By analyzing existing cross correlation between Citigroup and Dana Large Cap, you can compare the effects of market volatilities on Citigroup and Dana Large and check how they will diversify away market risk if combined in the same portfolio for a given time horizon. You can also utilize pair trading strategies of matching a long position in Citigroup with a short position of Dana Large. Check out your portfolio center. Please also check ongoing floating volatility patterns of Citigroup and Dana Large.
Diversification Opportunities for Citigroup and Dana Large
0.97 | Correlation Coefficient |
Almost no diversification
The 3 months correlation between Citigroup and Dana is 0.97. Overlapping area represents the amount of risk that can be diversified away by holding Citigroup and Dana Large Cap in the same portfolio, assuming nothing else is changed. The correlation between historical prices or returns on Dana Large Cap and Citigroup is a relative statistical measure of the degree to which these equity instruments tend to move together. The correlation coefficient measures the extent to which returns on Citigroup are associated (or correlated) with Dana Large.
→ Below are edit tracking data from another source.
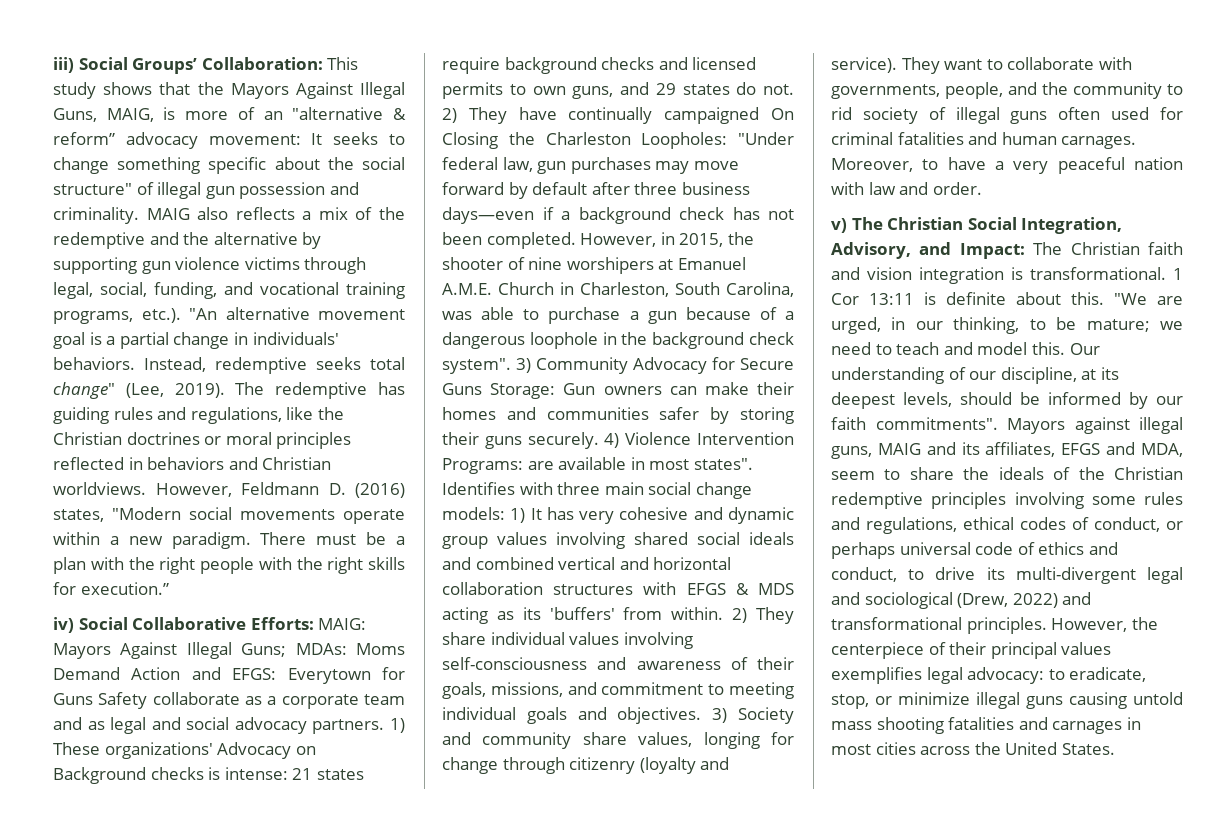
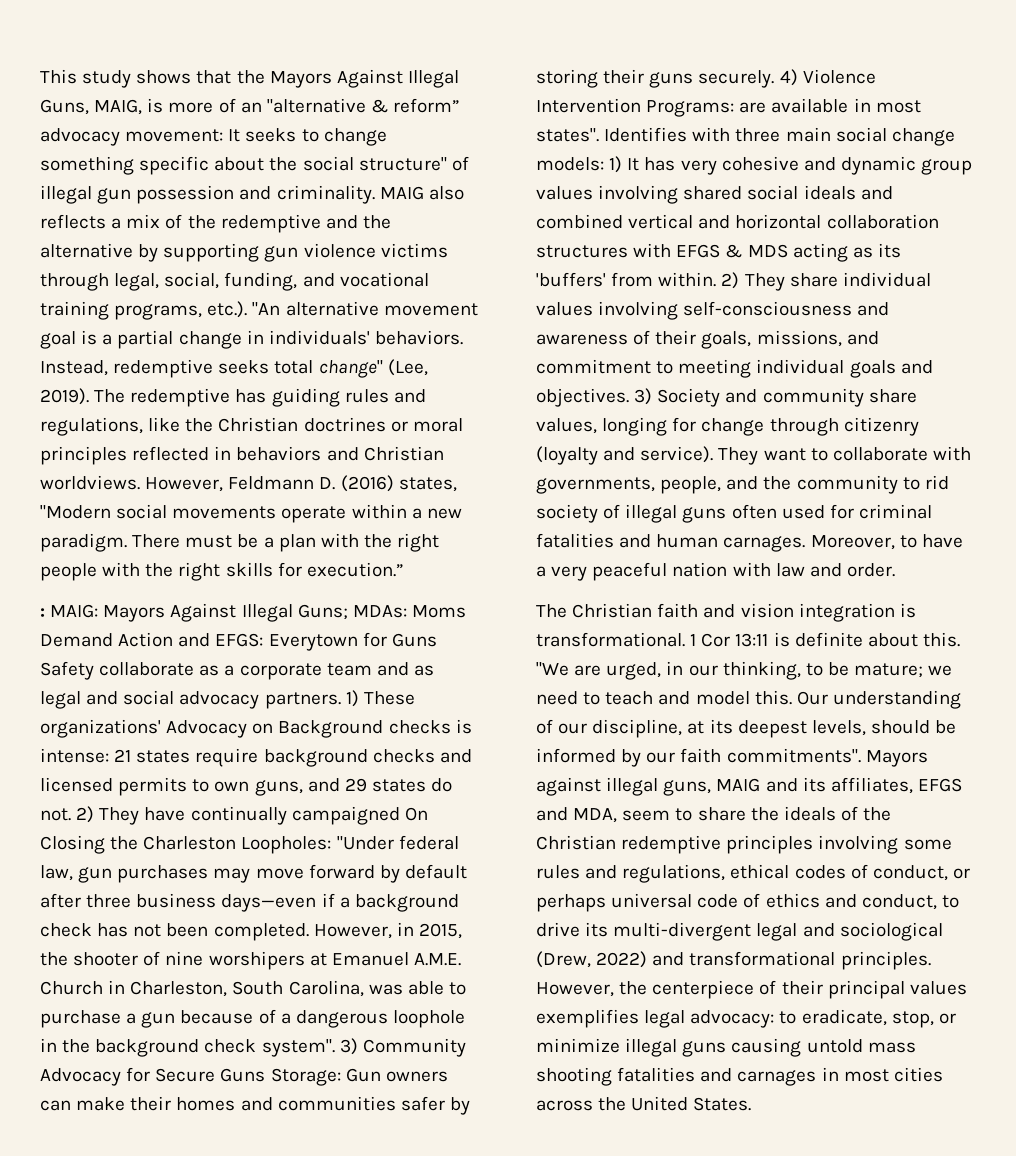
- iii) Social Groups’ Collaboration: This study shows that the Mayors Against Illegal Guns, MAIG, is more of an "alternative & reform” advocacy movement: It seeks to change something specific about the social structure" of illegal gun possession and criminality.
+ This study shows that the Mayors Against Illegal Guns, MAIG, is more of an "alternative & reform” advocacy movement: It seeks to change something specific about the social structure" of illegal gun possession and criminality.
- iv) Social Collaborative Efforts: MAIG: Mayors Against Illegal Guns; MDAs: Moms Demand Action and EFGS: Everytown for Guns Safety collaborate as a corporate team and as legal and social advocacy partners.
+ : MAIG: Mayors Against Illegal Guns; MDAs: Moms Demand Action and EFGS: Everytown for Guns Safety collaborate as a corporate team and as legal and social advocacy partners.
- v) The Christian Social Integration, Advisory, and Impact: The Christian faith and vision integration is transformational.
+ The Christian faith and vision integration is transformational.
Values of the correlation coefficient range from -1 to +1, where. The correlation of zero (0) is possible when the price movement of Dana Large Cap has no effect on the direction of Citigroup i.e., Citigroup and Dana Large go up and down completely randomly.
Pair Corralation between Citigroup and Dana Large
Taking into account the 90-day investment horizon Citigroup is expected to under-perform the Dana Large. In addition to that, Citigroup is 1.41 times more volatile than Dana Large Cap. It trades about -0.04 of its total potential returns per unit of risk. Dana Large Cap is currently generating about -0.02 per unit of volatility. If you would invest 2,261 in Dana Large Cap on February 15, 2025 and sell it today you would lose (86.00) from holding Dana Large Cap or give up 3.8% of portfolio value over 90 days.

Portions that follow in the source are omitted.